## What you should do:
All of the data should be copied exactly, with the pictures left out.

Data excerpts
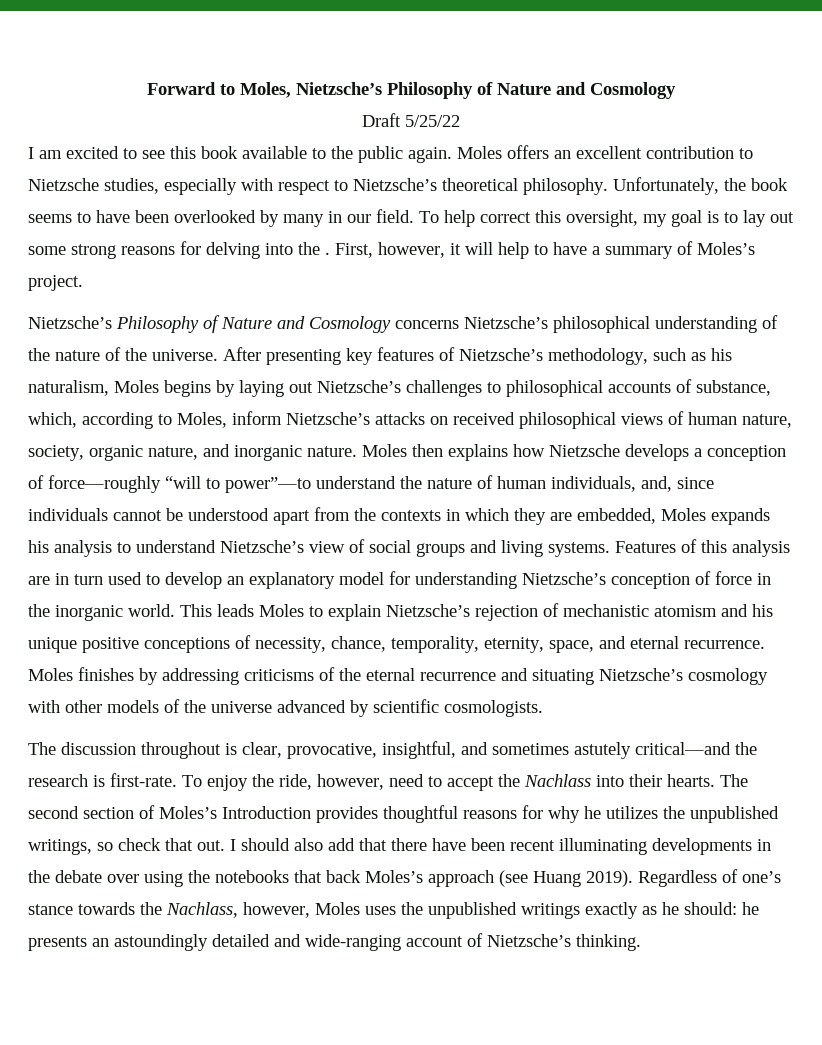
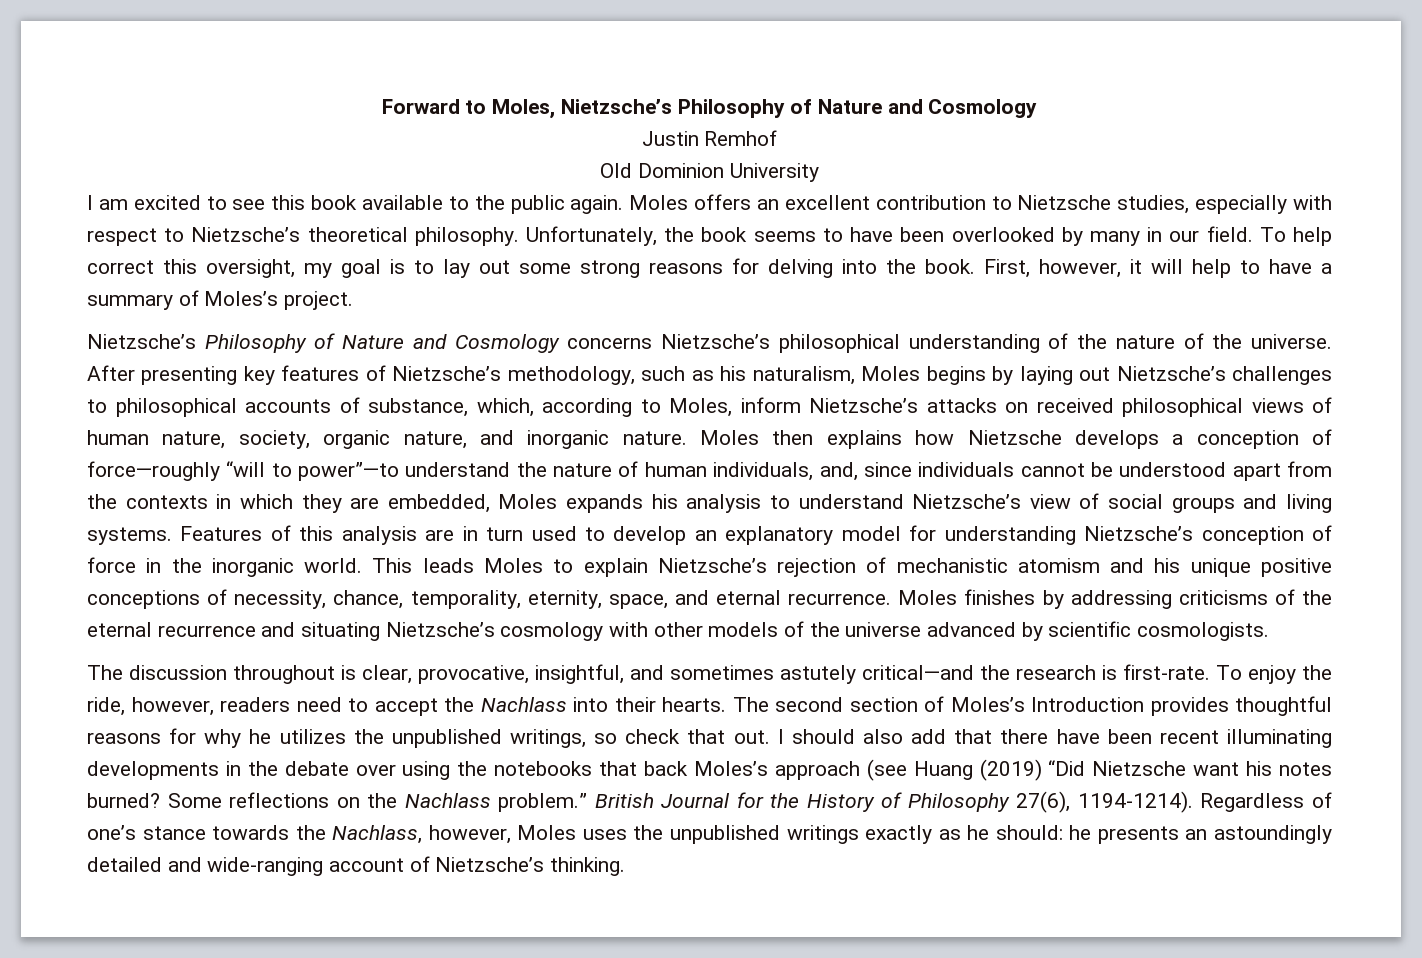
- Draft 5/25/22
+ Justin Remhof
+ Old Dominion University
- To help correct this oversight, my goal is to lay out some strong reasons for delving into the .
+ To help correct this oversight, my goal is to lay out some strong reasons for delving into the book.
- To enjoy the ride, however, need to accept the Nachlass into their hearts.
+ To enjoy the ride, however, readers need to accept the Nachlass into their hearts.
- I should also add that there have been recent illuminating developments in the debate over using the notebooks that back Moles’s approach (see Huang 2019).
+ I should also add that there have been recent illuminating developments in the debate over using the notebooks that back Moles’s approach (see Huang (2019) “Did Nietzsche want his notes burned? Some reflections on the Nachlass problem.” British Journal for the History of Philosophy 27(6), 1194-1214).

## Answer for the task:
- Draft 5/25/22
+ Justin Remhof
+ Old Dominion University
- To help correct this oversight, my goal is to lay out some strong reasons for delving into the .
+ To help correct this oversight, my goal is to lay out some strong reasons for delving into the book.
- To enjoy the ride, however, need to accept the Nachlass into their hearts.
+ To enjoy the ride, however, readers need to accept the Nachlass into their hearts.
- I should also add that there have been recent illuminating developments in the debate over using the notebooks that back Moles’s approach (see Huang 2019).
+ I should also add that there have been recent illuminating developments in the debate over using the notebooks that back Moles’s approach (see Huang (2019) “Did Nietzsche want his notes burned? Some reflections on the Nachlass problem.” British Journal for the History of Philosophy 27(6), 1194-1214).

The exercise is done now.